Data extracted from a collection
- Opening Delimiter -

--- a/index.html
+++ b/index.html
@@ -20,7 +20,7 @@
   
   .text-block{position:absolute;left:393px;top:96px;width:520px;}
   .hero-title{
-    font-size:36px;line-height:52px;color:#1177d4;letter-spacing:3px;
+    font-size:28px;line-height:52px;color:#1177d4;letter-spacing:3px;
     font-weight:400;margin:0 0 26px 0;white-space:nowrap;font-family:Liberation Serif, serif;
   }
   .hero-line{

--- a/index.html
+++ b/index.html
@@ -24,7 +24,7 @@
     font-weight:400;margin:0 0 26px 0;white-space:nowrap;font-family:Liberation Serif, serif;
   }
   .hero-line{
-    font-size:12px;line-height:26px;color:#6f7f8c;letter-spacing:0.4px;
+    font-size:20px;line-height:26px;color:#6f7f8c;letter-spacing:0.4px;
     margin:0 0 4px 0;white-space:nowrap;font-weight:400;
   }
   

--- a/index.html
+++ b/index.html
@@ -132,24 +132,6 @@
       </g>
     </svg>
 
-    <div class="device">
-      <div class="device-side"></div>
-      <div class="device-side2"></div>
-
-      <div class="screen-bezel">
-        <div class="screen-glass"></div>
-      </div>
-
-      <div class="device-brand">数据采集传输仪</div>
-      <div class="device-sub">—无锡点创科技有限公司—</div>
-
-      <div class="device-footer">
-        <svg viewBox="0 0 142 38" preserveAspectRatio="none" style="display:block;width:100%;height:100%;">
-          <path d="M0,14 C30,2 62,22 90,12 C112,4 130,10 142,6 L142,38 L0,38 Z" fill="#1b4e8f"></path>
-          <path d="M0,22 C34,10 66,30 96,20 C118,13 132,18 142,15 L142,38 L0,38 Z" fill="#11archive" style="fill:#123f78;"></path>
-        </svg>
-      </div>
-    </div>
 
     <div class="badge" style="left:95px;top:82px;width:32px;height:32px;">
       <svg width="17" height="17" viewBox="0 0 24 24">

- Closing Delimiter -

*What is required*
Repeat the data precisely, reproducing every entry.

*Output of the exercise*
--- a/index.html
+++ b/index.html
@@ -20,7 +20,7 @@
   
   .text-block{position:absolute;left:393px;top:96px;width:520px;}
   .hero-title{
-    font-size:36px;line-height:52px;color:#1177d4;letter-spacing:3px;
+    font-size:28px;line-height:52px;color:#1177d4;letter-spacing:3px;
     font-weight:400;margin:0 0 26px 0;white-space:nowrap;font-family:Liberation Serif, serif;
   }
   .hero-line{

--- a/index.html
+++ b/index.html
@@ -24,7 +24,7 @@
     font-weight:400;margin:0 0 26px 0;white-space:nowrap;font-family:Liberation Serif, serif;
   }
   .hero-line{
-    font-size:12px;line-height:26px;color:#6f7f8c;letter-spacing:0.4px;
+    font-size:20px;line-height:26px;color:#6f7f8c;letter-spacing:0.4px;
     margin:0 0 4px 0;white-space:nowrap;font-weight:400;
   }
   

--- a/index.html
+++ b/index.html
@@ -132,24 +132,6 @@
       </g>
     </svg>
 
-    <div class="device">
-      <div class="device-side"></div>
-      <div class="device-side2"></div>
-
-      <div class="screen-bezel">
-        <div class="screen-glass"></div>
-      </div>
-
-      <div class="device-brand">数据采集传输仪</div>
-      <div class="device-sub">—无锡点创科技有限公司—</div>
-
-      <div class="device-footer">
-        <svg viewBox="0 0 142 38" preserveAspectRatio="none" style="display:block;width:100%;height:100%;">
-          <path d="M0,14 C30,2 62,22 90,12 C112,4 130,10 142,6 L142,38 L0,38 Z" fill="#1b4e8f"></path>
-          <path d="M0,22 C34,10 66,30 96,20 C118,13 132,18 142,15 L142,38 L0,38 Z" fill="#11archive" style="fill:#123f78;"></path>
-        </svg>
-      </div>
-    </div>
 
     <div class="badge" style="left:95px;top:82px;width:32px;height:32px;">
       <svg width="17" height="17" viewBox="0 0 24 24">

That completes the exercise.